**What is needed:** Would you mind restating all of the records word for word, skipping the pictures?

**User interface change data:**

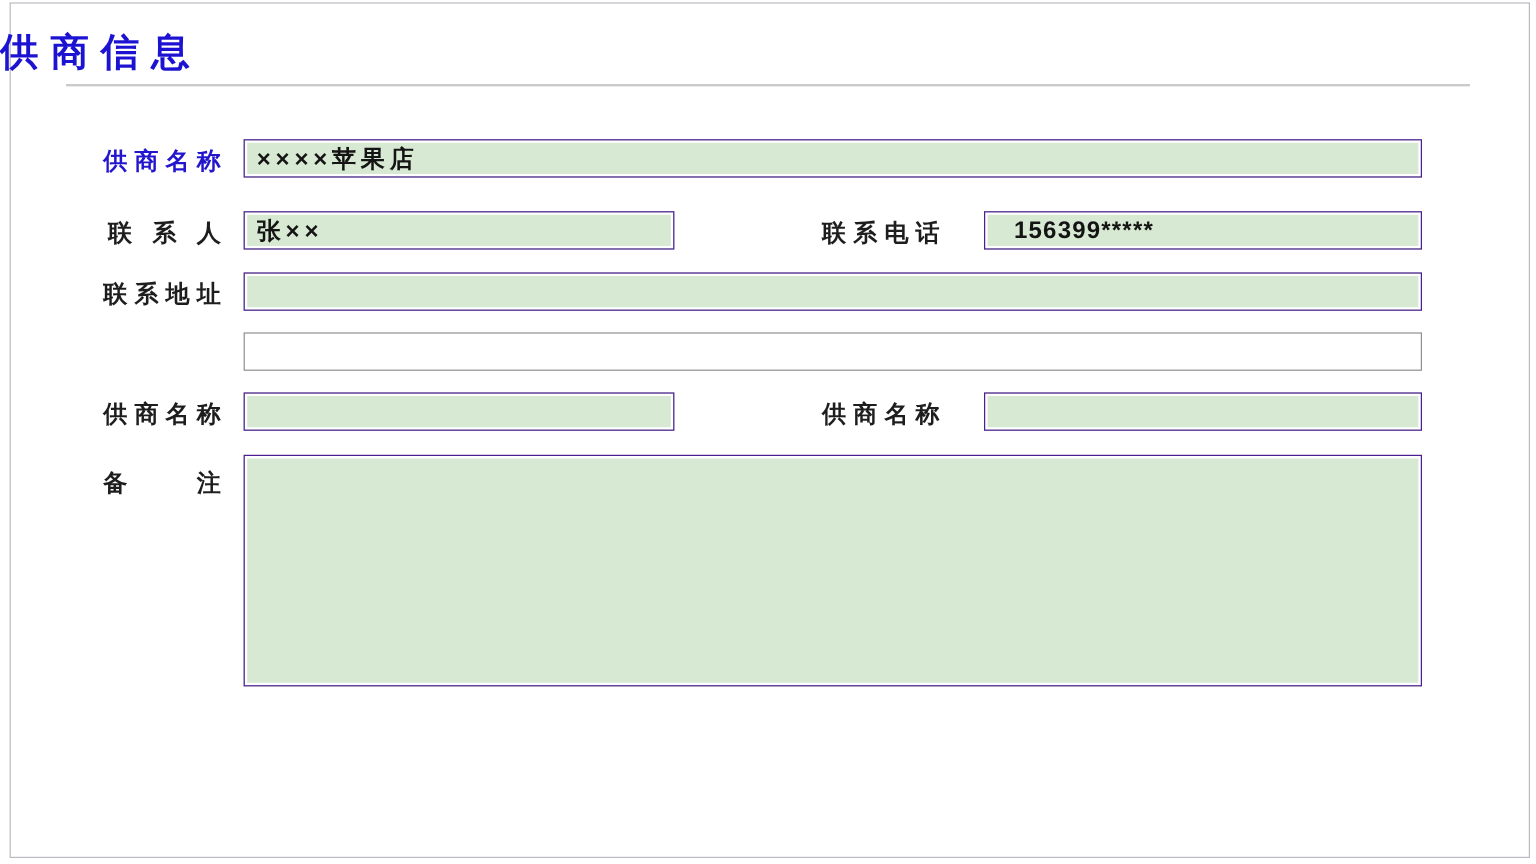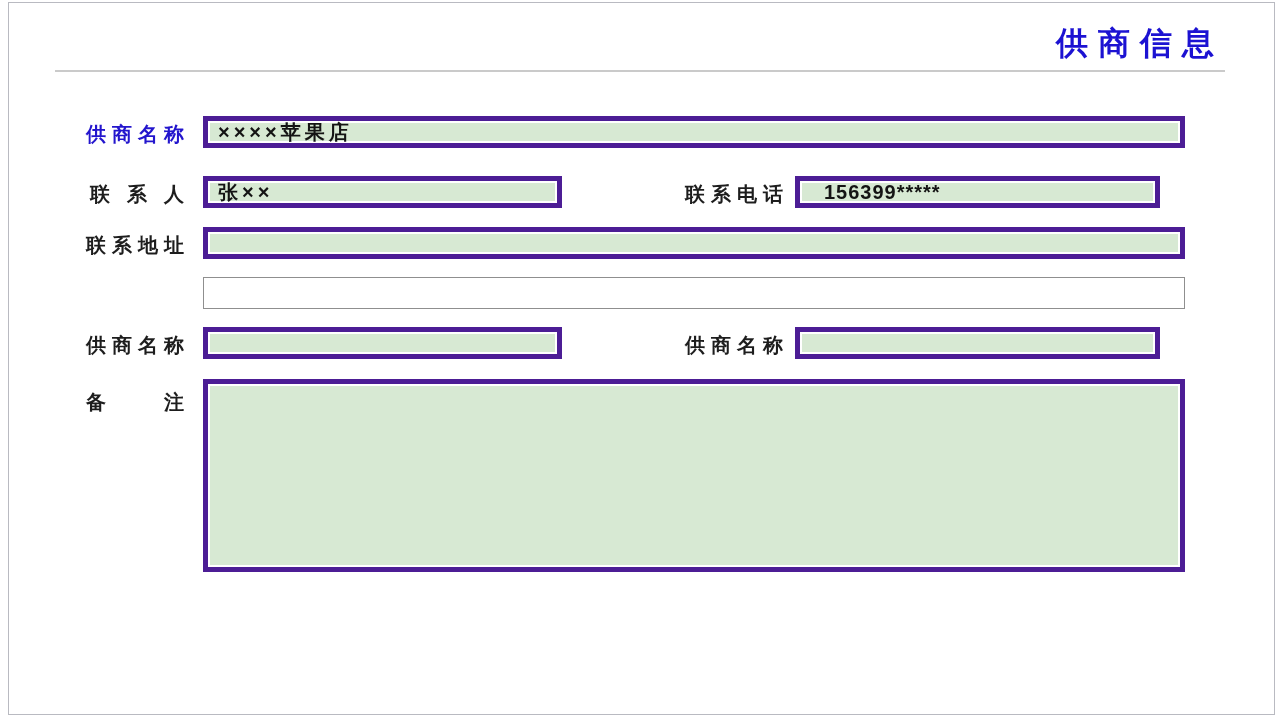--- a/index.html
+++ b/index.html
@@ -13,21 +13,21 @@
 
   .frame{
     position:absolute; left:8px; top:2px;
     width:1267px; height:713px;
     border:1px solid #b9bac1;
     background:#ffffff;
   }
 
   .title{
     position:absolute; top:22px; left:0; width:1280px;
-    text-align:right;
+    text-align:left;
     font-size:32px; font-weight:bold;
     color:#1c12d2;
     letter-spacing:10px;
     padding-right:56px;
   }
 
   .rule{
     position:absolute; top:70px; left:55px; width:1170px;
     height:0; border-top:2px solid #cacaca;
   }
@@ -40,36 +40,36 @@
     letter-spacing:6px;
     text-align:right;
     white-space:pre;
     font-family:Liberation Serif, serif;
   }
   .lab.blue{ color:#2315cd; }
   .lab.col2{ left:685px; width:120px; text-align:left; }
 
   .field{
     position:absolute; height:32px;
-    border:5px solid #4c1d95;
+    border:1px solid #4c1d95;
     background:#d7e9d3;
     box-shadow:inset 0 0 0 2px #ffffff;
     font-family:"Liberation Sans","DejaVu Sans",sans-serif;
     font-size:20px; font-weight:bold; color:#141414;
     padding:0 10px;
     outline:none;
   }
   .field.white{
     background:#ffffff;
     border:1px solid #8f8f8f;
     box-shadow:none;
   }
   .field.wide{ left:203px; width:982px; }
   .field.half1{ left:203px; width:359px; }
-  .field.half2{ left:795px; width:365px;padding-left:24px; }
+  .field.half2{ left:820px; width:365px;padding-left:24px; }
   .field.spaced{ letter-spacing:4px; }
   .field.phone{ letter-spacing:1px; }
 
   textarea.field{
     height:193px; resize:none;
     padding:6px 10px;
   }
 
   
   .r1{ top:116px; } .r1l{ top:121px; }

**Result of this exercise:**
--- a/index.html
+++ b/index.html
@@ -13,21 +13,21 @@
 
   .frame{
     position:absolute; left:8px; top:2px;
     width:1267px; height:713px;
     border:1px solid #b9bac1;
     background:#ffffff;
   }
 
   .title{
     position:absolute; top:22px; left:0; width:1280px;
-    text-align:right;
+    text-align:left;
     font-size:32px; font-weight:bold;
     color:#1c12d2;
     letter-spacing:10px;
     padding-right:56px;
   }
 
   .rule{
     position:absolute; top:70px; left:55px; width:1170px;
     height:0; border-top:2px solid #cacaca;
   }
@@ -40,36 +40,36 @@
     letter-spacing:6px;
     text-align:right;
     white-space:pre;
     font-family:Liberation Serif, serif;
   }
   .lab.blue{ color:#2315cd; }
   .lab.col2{ left:685px; width:120px; text-align:left; }
 
   .field{
     position:absolute; height:32px;
-    border:5px solid #4c1d95;
+    border:1px solid #4c1d95;
     background:#d7e9d3;
     box-shadow:inset 0 0 0 2px #ffffff;
     font-family:"Liberation Sans","DejaVu Sans",sans-serif;
     font-size:20px; font-weight:bold; color:#141414;
     padding:0 10px;
     outline:none;
   }
   .field.white{
     background:#ffffff;
     border:1px solid #8f8f8f;
     box-shadow:none;
   }
   .field.wide{ left:203px; width:982px; }
   .field.half1{ left:203px; width:359px; }
-  .field.half2{ left:795px; width:365px;padding-left:24px; }
+  .field.half2{ left:820px; width:365px;padding-left:24px; }
   .field.spaced{ letter-spacing:4px; }
   .field.phone{ letter-spacing:1px; }
 
   textarea.field{
     height:193px; resize:none;
     padding:6px 10px;
   }
 
   
   .r1{ top:116px; } .r1l{ top:121px; }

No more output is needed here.